We believe this product transition will pick up significant momentum in the third quarter, augmented by a significant pickup in order flow related to the 3G to 4G LTE field upgrades scheduled for delivery over the next two quarters. In the second quarter, specifically, overall sales of CalAmp LTE based technology devices increased to approximately 30% of revenue as compared to 15% in the prior year period, reflecting the momentum that's building across our installed base for this critical 3G to 4G upgrade cycle.

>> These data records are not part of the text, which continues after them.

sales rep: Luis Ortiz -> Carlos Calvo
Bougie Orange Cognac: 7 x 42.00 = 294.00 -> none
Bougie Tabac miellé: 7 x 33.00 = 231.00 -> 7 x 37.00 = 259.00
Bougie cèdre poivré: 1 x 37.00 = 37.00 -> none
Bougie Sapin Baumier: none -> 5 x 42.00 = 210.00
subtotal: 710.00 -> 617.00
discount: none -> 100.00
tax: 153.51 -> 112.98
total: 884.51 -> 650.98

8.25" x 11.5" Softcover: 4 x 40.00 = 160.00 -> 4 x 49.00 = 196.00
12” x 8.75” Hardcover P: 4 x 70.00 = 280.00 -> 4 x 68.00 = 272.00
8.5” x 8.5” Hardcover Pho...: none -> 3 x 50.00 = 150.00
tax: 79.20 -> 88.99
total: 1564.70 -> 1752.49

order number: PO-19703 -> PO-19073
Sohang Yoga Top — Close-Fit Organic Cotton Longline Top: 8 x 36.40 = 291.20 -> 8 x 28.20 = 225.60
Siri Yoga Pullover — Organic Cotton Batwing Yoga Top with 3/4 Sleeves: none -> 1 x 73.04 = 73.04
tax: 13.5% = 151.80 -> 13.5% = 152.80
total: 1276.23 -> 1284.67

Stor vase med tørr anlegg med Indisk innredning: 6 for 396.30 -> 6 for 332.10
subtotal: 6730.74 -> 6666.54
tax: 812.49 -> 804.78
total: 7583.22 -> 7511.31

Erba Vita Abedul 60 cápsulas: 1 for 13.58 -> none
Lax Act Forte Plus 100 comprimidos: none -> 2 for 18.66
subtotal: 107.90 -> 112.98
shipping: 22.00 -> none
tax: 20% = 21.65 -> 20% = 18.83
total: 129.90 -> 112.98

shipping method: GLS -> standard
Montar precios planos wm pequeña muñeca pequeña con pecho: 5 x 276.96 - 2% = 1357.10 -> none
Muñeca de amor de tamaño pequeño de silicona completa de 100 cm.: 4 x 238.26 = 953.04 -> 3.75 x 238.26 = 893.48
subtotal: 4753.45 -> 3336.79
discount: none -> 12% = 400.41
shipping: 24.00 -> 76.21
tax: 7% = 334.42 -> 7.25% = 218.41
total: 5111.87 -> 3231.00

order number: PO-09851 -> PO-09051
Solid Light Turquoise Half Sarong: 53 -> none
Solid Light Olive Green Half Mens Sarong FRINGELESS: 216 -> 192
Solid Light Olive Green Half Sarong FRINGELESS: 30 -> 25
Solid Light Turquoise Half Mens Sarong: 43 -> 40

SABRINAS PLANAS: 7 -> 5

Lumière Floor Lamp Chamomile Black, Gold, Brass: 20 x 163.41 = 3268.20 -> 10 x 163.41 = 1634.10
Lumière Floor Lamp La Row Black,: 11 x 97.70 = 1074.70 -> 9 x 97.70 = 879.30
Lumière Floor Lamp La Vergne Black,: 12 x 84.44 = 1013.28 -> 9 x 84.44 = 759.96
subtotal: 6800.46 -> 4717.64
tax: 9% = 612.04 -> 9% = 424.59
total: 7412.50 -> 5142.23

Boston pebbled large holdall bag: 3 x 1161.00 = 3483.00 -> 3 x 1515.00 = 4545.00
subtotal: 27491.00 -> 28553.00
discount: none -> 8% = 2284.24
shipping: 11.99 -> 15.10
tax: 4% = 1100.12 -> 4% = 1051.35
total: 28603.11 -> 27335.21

On that light earnings guidance
Our third-quarter outlook reflects revenue momentum across our SaaS [software-as-a-service] businesses, combined with an increase in Telematics Systems product sales due to customer LTE transitions. We remain encouraged by the continued progress we are making across our business, while cautiously managing through our ongoing supply chain transitions and tariff mitigation efforts. -- Kurt Binder
More specifically, CalAmp told investors to expect fiscal third-quarter earnings per share of $0.11 to $0.17 -- below the $0.20 per share most analysts were modeling -- which explains the stock's modest post-earnings decline.
Later in the call, Burdiek explained that CalAmp expects roughly half of their MRM telematrics products shipped to the U.S. will be sourced from China (down from 70% to 80% at the start of this year), and that their supply-chain transition should be substantially complete by the end of this fiscal year.
Binder also stated that CalAmp's profitability should ramp up in its fiscal fourth quarter, thanks to a combination of progress in purchase-price accounting and deferred revenue recognition, as well as onboarding processes for recently acquired businesses.
In the end, assuming margins improve as management suggests, I suspect CalAmp stock will respond accordingly as the company returns to sustained, profitable growth.